Divorce ruling outcry
July 9, 2004 - 10:48AM
Karen Parlour ... to get a third of husband's future earnings. Photo: AP
A landmark British divorce ruling giving a former wife more than a third of her ex-husband's future earnings in professional soccer has set off a fierce debate.
Some praised the court today for finally rewarding a woman for the valuable contributions she had made as a wife and a mother in a wealthy family. Others said rich men will now have little choice but to demand prenuptial agreements to protect themselves from "gold-digger" women.
Britain's tabloids clearly saw Arsenal midfielder Ray Parlour as the loser in yesterday's ruling by the Court of Appeal.

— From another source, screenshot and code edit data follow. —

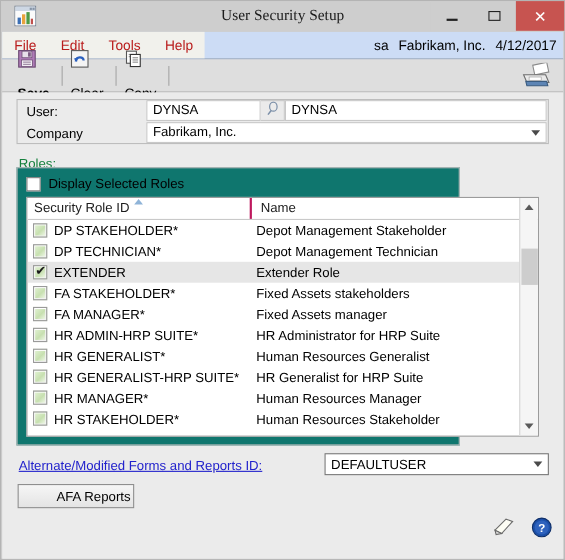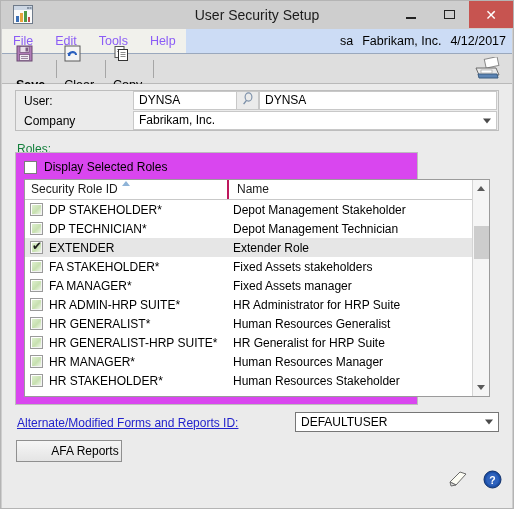"User Security Setup" .title-text { font-family: Liberation Sans, sans-serif -> Liberation Serif, serif }
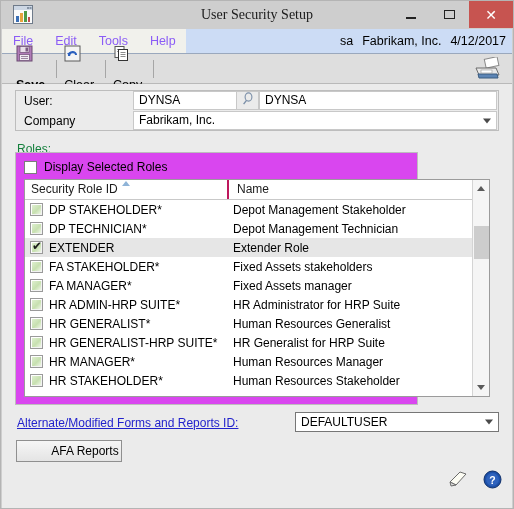"File" .menu-item { color: #8b5cf6 -> #b91c1c }
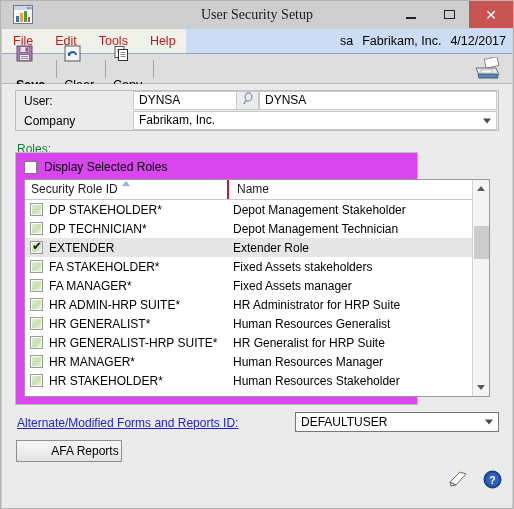"Display Selected Roles" .roles-panel { background: #d946ef -> #0f766e }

"Fleeced", "Taken to the Cleaners", "Victory for Women" and "He Shoots, She Scores" were among the headlines.
The court ruled that Mrs Karen Parlour, who had three children with Parlour during their seven-year relationship, is entitled to 37 per cent of his $3 million annual salary to acknowledge the role she played in his success at Arsenal, the English soccer champions this year.
Mrs Parlour previously won a court decision boosting his maintenance payments from $A309,000 a year to $643,750. The judge in that case said she deserved much credit for persuading Parlour to "grow up" and drop out of the hard-drinking "laddish" culture of some Arsenal players.
That means she will receive $1.1 million a year for four years, when the settlement will be reviewed.
During that time, she was encouraged to save "a nest egg" under the assumption that payments will dwindle as his career winds down. His contract with Arsenal ends a year from now and is unlikely to be extended.
In his ruling, Lord Justice Thorpe said there was a huge excess of income left over after taking into account Mrs Parlour's maintenance needs. It would be "discriminatory and wrong" for the ex-husband to have sole control over that surplus during the next four years, he said.
The Court of Appeal also made a similar ruling yesterday in the case of Julia McFarlane, a woman who divorced her husband, a top accountant in London.
Sandra Davis, a partner at Mishcon de Raya who was part of Princess Diana's legal team when she divorced Prince Charles, said yesterday's court decisions had "massive" social and legal implications.
"For most people divorce is about drawing a line under a partnership that has gone wrong, allowing those involved to move on and start again, although obviously supporting any children from the marriage," Davis said.
"In the case of a claim on future earnings to such a significant level, there will be little desire or need for a woman to marry again and endanger her income stream, unless the man is hugely wealthy, and certainly no incentive for men to marry for a second time, as it could be just too expensive," Davis said.
In both cases before the Court of Appeal, the division of the family assets such as homes, automobiles and stock portfolios was undisputed.
In addition to her share of her former husband's future earnings, Mrs Parlour received about 37 per cent of the family's assets, including two mortgage-free homes and a cash sum of $643,750.
In the other case, Mrs McFarlane won a divorce settlement of $643,750 a year after her 16-year marriage to Ken McFarlane, a senior tax partner at Deloitte & Touche, who earns more than $1.93 million per year.
Mrs McFarlane, who had given up her legal career in order to devote time to her family, also agreed to equally divide their family's capital assets of about STG3 million ($A7.72 million) with her ex-husband.
Both women successfully argued that their husband's huge future incomes were a "matrimonial resource" like family homes in which they were entitled to share. The possible implications for other millionaire sports stars and high-paid businessmen were obvious.